A Cabo Marcela

Camilo Irineu Quartarollo

 

Em formação de barricada na cúpula do Congresso Marcela foi a primeira a ser atacada. Atingiram-na com uma barra de ferro e dali foi empurrada abaixo, numa queda de três metros. Caída, relutante e sozinha, segurou firme no escudo pelo qual foi arrastada por seis golpistas, levando socos e pontapés por todo o corpo, mas queriam atingi-la na cabeça, estraçalhá-la. Pisaram no rosto seu rosto e tentavam tirar dela o capacete balístico que amortecia os pesados impactos dos sucessivos golpes. Se somente quisessem invadir, invadiriam sem esse espetáculo de misoginia explícita daqueles machos, os quais choram agora sob a Vara da Lei e do Supremo.

“Parecia uma eternidade. Fui atacada duas vezes, fui espancada, batiam em mim com uma barra de ferro. Meu capacete ficou amassado. O que me manteve ali e me fez resistir, apesar de toda a agressividade, foi saber que posso contar com meus colegas de trabalho. Foi o subtenente que me salvou e me tirou daquela selvageria” – Marcela Pinno depôs na CPMI, fotos mostram manchas roxas que tem no corpo.
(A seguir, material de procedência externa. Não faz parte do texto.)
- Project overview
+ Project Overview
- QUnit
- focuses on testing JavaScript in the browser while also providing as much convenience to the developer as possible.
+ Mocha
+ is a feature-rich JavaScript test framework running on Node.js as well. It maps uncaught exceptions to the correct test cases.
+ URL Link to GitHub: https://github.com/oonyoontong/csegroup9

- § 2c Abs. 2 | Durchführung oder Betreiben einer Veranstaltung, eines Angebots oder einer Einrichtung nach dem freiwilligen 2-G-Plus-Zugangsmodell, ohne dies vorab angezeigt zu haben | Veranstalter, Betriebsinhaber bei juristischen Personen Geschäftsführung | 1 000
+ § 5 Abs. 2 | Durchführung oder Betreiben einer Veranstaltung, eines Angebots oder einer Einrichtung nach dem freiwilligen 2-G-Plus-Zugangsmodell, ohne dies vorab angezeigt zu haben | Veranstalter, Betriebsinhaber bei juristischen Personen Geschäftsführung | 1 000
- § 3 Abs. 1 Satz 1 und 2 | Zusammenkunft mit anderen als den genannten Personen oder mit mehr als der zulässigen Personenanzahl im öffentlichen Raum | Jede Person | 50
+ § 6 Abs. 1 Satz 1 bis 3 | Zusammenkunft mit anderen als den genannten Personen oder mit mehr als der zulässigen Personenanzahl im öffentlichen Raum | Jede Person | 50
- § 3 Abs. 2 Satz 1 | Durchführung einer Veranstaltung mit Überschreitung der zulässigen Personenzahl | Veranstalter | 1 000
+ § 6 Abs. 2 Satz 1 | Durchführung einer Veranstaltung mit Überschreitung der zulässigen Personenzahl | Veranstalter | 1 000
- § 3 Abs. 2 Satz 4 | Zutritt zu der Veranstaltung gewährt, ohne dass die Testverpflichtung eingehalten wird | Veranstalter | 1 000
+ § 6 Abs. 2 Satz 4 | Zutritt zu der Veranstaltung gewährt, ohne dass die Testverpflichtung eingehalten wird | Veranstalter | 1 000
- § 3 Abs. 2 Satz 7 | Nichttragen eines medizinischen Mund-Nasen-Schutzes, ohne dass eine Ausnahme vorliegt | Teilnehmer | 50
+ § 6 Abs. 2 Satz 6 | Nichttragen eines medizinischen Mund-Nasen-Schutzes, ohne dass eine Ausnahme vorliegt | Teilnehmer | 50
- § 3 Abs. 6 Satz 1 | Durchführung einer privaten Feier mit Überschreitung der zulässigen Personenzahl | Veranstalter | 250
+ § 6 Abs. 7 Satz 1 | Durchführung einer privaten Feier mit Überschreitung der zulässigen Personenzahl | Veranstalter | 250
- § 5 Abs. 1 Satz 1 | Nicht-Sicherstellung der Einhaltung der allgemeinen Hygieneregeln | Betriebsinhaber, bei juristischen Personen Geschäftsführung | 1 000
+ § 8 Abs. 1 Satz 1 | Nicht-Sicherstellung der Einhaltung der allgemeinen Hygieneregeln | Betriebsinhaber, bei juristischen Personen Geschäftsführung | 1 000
Os golpistas tinham estratégias de invasão e de enfraquecer o moral da tropa de choque, atacando Marcela, que ao retornar na linha de defesa no batalhão foi atacada novamente. Os golpistas agiam conforme o combinado no whatsapp repassado como a “Festa da Selma”, com bolinhas de gude, gradis de ferro, estacas de bandeiras, pedras que retiravam do calçamento e o que tinham à mão. Grupos de fanáticos usavam roupas ao estilo militar ou camisetas com estampas de Bolsonaro, carregavam mochilas, bastões, pedras, paus, fogos de artifício, além de coquetéis molotov para atacar os policiais, preferencialmente as femininas, inclusive dentro das dependências dos poderes.

Cinicamente, alguns dizem que não foi golpe, de que estavam de passagem pelo reduto maldito da frente do quartel de Brasília na sombra dos generais. E o quebra-quebra? Ora, dizem, foram alguns vândalos “infiltrados” naquele giro de domingo!

Apesar de se filmarem e repassarem eles mesmos aos de fora, na praça e nas redes sociais, chegam a afirmar que, se foi golpe, não se efetivou e, como afirmam, não havendo, não há como criminalizá-los. O ex-presidente, agora derrotado e inelegível, quando candidato em 2018 sofreu um atentado. Não faleceu, contudo o agressor Adélio está preso e incomunicável até hoje. Será que o querem livre também? Nos casos de atentado ao Estado de Direito ou de homicídio o crime já é a mera tentativa.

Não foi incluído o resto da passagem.